Taking people's money is getting more and more expensive, according to the state budget.
The cost of collecting taxes for the state of Michigan has jumped 53 percent in the last eight years, after adjusting for inflation, despite a small decline in the number of employees.
In 2005, there were 339 full-time equivalent employees (FTEs) working on "tax compliance" with a budget of $27.2 million, according to the state budget. By 2013, that cost is projected to be $41.6 million with 333 FTEs.
"Turns out we're paying more and more each year for them to harass us just as much as they used to," said James Hohman, a fiscal policy analyst with the Mackinac Center for Public Policy.
From 2005-2013, there was an additional $11.2 million in "economic adjustments," which was described as employee wages, insurance, retirement, etc., according to Ben Gielczyk, a fiscal analyst with the House Fiscal Agency.

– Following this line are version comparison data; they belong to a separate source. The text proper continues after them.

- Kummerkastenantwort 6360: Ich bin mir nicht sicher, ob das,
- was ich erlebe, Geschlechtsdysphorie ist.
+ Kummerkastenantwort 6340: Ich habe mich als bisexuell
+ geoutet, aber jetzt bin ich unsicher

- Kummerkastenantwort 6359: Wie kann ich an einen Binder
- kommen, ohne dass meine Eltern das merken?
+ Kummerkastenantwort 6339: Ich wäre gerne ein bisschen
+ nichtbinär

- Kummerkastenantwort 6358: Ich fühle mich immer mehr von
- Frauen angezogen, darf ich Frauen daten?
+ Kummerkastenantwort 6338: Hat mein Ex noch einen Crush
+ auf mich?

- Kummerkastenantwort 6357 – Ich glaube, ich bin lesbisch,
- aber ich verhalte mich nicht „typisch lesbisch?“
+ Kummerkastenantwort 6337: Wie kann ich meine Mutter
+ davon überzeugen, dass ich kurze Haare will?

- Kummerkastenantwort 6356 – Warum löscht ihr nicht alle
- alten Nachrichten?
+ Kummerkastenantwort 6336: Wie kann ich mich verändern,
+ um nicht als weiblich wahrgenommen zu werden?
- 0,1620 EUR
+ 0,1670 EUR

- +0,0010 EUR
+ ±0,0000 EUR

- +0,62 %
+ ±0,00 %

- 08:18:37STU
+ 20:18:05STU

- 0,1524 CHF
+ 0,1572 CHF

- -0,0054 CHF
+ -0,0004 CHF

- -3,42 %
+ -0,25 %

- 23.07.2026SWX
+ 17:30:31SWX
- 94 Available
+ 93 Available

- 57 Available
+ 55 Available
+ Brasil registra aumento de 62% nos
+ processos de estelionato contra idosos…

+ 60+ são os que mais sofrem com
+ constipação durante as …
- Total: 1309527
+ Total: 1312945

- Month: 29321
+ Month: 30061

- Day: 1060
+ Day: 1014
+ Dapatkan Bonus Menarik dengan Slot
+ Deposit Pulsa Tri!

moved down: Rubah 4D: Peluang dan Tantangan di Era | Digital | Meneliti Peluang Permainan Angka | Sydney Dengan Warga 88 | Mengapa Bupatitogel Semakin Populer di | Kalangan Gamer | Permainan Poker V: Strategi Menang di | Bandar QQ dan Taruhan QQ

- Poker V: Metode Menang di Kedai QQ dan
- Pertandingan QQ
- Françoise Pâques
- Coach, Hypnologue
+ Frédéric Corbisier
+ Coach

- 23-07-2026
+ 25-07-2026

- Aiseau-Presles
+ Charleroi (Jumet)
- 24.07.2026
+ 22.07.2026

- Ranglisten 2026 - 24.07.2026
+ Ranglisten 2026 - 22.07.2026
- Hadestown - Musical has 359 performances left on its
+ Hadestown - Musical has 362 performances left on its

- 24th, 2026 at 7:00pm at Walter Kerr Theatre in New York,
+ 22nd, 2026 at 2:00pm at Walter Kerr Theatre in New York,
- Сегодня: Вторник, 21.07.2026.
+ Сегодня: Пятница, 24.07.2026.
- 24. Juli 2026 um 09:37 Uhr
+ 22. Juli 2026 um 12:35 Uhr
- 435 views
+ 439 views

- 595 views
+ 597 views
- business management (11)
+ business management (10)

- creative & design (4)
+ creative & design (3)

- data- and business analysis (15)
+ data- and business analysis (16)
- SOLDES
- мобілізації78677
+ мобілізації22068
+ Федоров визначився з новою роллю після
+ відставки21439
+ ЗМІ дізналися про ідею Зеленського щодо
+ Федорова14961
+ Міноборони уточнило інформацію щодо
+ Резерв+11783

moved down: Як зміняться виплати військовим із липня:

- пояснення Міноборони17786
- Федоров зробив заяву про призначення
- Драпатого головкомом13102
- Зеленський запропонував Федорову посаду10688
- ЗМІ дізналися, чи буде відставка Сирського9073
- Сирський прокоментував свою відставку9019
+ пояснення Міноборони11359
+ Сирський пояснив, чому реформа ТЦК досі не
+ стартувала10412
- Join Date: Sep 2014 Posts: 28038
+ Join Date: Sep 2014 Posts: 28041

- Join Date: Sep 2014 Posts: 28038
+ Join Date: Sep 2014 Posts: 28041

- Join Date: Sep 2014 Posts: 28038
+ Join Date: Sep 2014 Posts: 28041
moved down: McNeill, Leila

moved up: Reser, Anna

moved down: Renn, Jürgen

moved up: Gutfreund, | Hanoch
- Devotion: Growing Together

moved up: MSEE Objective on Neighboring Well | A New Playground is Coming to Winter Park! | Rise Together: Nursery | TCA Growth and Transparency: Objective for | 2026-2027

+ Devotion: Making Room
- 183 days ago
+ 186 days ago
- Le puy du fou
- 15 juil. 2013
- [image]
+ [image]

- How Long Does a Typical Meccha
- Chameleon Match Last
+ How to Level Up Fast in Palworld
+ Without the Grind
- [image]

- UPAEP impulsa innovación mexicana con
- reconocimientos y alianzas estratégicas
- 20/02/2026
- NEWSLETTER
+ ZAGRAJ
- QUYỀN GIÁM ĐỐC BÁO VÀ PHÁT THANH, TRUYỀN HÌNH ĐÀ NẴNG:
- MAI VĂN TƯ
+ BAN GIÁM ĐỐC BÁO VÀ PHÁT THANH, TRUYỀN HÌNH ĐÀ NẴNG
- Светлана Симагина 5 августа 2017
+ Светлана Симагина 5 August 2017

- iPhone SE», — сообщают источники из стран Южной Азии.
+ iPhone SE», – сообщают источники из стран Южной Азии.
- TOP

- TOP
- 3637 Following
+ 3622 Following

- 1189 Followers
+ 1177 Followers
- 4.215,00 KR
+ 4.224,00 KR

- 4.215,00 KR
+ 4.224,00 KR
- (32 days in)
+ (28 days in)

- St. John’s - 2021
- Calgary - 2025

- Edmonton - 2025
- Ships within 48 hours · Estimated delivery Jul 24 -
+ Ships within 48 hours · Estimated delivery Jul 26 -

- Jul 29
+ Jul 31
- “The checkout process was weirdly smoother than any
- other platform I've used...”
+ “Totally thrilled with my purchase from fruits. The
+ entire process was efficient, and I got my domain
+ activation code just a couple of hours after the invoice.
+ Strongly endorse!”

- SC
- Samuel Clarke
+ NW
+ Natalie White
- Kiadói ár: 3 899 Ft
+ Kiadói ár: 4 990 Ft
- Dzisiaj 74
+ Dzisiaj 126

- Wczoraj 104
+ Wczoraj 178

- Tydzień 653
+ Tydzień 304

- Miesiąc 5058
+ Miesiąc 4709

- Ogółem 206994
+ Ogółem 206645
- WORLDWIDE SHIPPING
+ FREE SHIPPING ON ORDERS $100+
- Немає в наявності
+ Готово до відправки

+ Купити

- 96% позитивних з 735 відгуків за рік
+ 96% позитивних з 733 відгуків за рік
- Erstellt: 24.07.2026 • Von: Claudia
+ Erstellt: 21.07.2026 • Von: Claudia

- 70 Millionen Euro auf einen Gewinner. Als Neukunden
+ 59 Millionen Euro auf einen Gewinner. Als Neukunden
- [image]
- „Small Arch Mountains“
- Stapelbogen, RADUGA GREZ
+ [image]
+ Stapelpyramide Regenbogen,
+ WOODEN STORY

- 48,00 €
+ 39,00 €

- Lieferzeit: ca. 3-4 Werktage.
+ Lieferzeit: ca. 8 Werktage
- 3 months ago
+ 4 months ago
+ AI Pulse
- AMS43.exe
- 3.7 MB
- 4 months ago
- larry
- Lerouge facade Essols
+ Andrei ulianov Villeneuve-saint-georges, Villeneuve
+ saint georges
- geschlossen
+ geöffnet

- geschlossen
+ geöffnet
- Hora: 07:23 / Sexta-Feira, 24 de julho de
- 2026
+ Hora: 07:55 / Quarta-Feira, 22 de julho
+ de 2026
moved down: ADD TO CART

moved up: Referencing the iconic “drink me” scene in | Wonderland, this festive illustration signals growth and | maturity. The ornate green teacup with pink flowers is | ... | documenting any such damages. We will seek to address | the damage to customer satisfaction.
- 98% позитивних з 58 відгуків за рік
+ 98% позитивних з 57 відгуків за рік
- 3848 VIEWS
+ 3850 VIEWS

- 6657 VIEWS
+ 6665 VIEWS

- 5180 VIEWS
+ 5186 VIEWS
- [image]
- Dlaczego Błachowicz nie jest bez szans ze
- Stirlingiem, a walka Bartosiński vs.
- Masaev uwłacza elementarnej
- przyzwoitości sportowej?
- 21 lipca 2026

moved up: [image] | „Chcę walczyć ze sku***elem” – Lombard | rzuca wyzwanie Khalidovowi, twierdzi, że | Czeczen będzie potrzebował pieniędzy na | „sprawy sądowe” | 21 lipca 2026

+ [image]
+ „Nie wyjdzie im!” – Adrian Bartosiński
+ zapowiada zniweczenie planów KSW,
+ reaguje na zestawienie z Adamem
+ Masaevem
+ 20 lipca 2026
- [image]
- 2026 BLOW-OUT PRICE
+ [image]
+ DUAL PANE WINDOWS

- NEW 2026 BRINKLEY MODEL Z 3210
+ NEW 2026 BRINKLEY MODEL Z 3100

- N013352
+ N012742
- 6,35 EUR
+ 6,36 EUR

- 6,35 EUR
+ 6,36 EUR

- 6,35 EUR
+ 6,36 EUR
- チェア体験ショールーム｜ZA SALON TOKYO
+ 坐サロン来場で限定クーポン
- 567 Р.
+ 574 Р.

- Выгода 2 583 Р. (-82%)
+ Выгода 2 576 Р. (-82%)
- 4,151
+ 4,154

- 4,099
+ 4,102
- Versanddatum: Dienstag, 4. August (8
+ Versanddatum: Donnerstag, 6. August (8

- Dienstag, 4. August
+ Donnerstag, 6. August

"It makes complete and total sense that tax collectors are rewarded handsomely," said Leon Drolet, chairman of the Michigan Taxpayers Alliance. "Every organization rewards those who bring home the bacon. The government is rewarding those who keep them in business."
In 2010, the state added 20 FTEs for "revenue enhancement programs" and in 2010 and 2011, the stated added a combined 19 FTEs to deal with the Michigan Business Tax.
The Michigan Business Tax was described as complicated with numerous loopholes by its critics. Ending it was one of Gov. Rick Snyder's first actions in office.
"Can an honest citizen, or an honest businessman, comply with an increasingly-complex tax system?" Hohman said. "Is the increase in tax compliance unjustly punishing people for not being able to catch up with complexity?"